As expected, individual treatment with either melatonin or NMN decreased the size of the infarction site — tissue damaged by lack of blood flow — and improved the function of the muscle tissue from the heart. Both therapeutic agents also replenished NAD+ levels, but the real importance of the study’s findings is that the combined therapy provided stronger cardioprotection than either therapy on its own.
By itself, NMN preserved cardiac tissue by reducing the infarction site, decreasing damage to muscle tissue, and preserving cardiac function. NMN also prevented the depletion of NAD+ at the cellular level, which allowed for the preservation of mitochondrial function. Levels of enzymes that can cause oxidative stress were also much lower in the hearts treated with NMN, confirming the NAD+ precursor’s effects as a powerful antioxidant agent.
Likewise, melatonin preserved the heart’s capacity for pumping blood by preserving mitochondrial function at the cellular level. Melatonin also acted as a free radical scavenger, binding with these harmful agents before they could damage heart tissue further.
Important Insight for Protecting Aged Hearts
These results are especially meaningful for cardiovascular prevention in humans because of the effects seen in these aged hearts. Notably, pre-treatment with NMN increases the presence of available NAD+, enabling mitochondrial function to remain at almost optimal levels in aged hearts even after ischemic/reperfusion injury.

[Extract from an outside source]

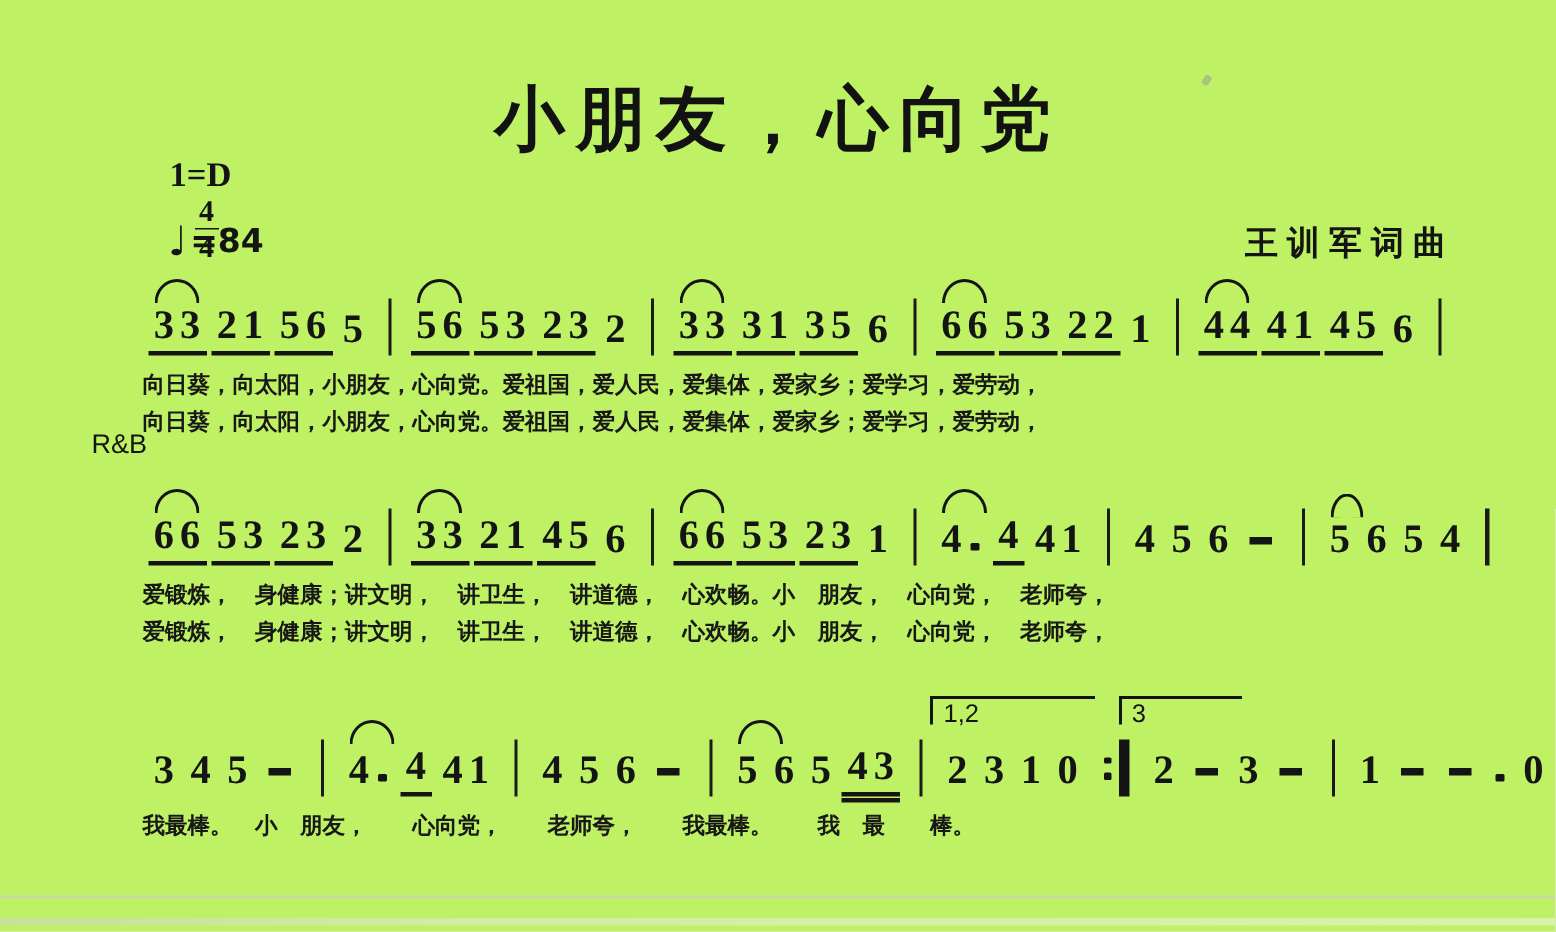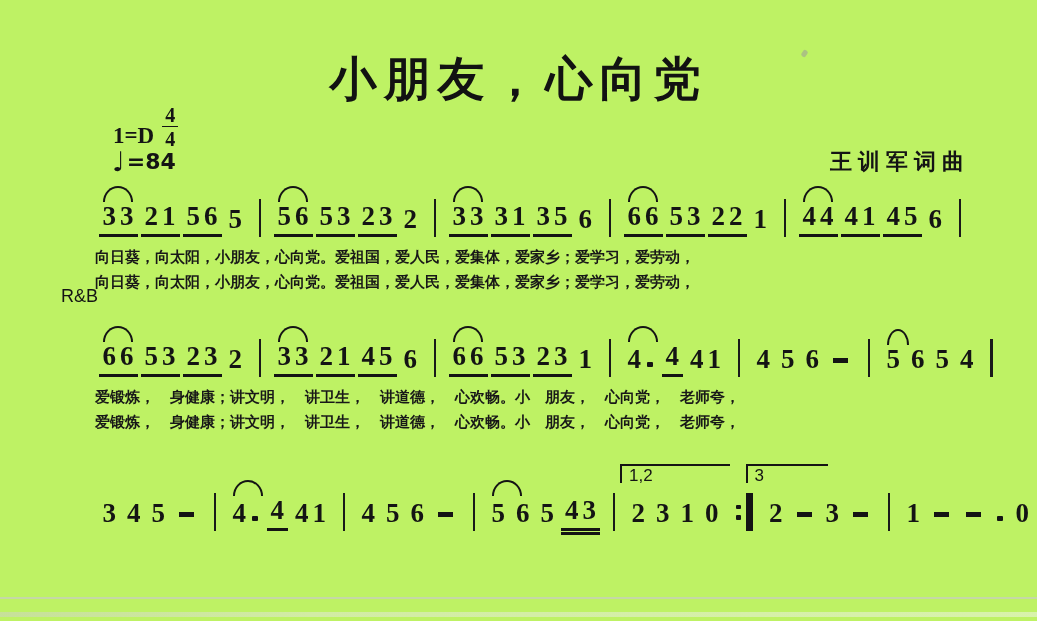"1=D" .keyblock { align-items: flex-end -> center; flex-direction: none -> column }
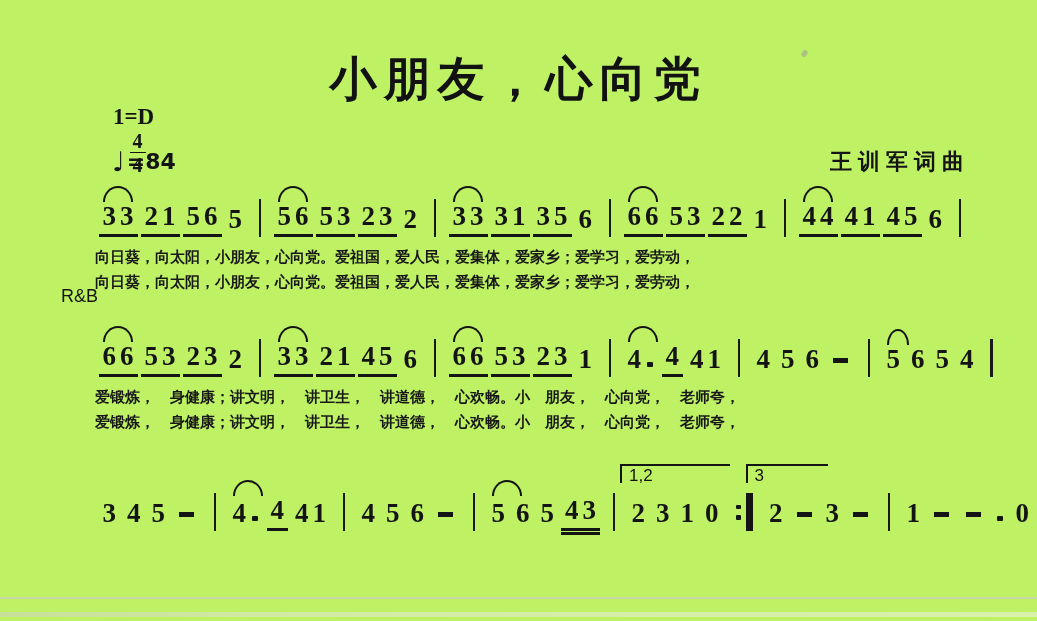"我最棒。 小 朋友， 心向党， 老师夸，" div.lyric-row { html: none -> <div>我最棒。 小 朋友， 心向党， 老师夸， 我最棒。 我 最 棒。</div> }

So, NMN treatment, by itself and also with melatonin, is a promising strategy for alleviating cardiac injury after heart attacks. This approach boosted cardioprotection by preventing oxidative stress, protected mitochondrial function, and preserved the heart’s pumping function. Further studies will be needed to understand the effectiveness of this type of therapy in humans.
References:
- D'Annunzio V, Perez V, Boveris A, Gelpi RJ, Poderoso JJ. Pharmacol Res. 2016;109:24-31.
- Dominguez-Rodriguez A, Abreu-Gonzalez P, Arroyo-Ucar E, Reiter RJ. J Pineal Res. 2012;53(3):319-323.
- Yoshino J, Baur JA, Imai SI. Cell Metab. 2018;27(3):513-528.
- Sukhodub A, Du Q, Jovanović S, Jovanović A. Pharmacol Res. 2010;61(6):564-570.
- Hosseini L, Vafaee MS, Badalzadeh R. J Cardiovasc Pharmacol Ther. 2020;25(3):240-250.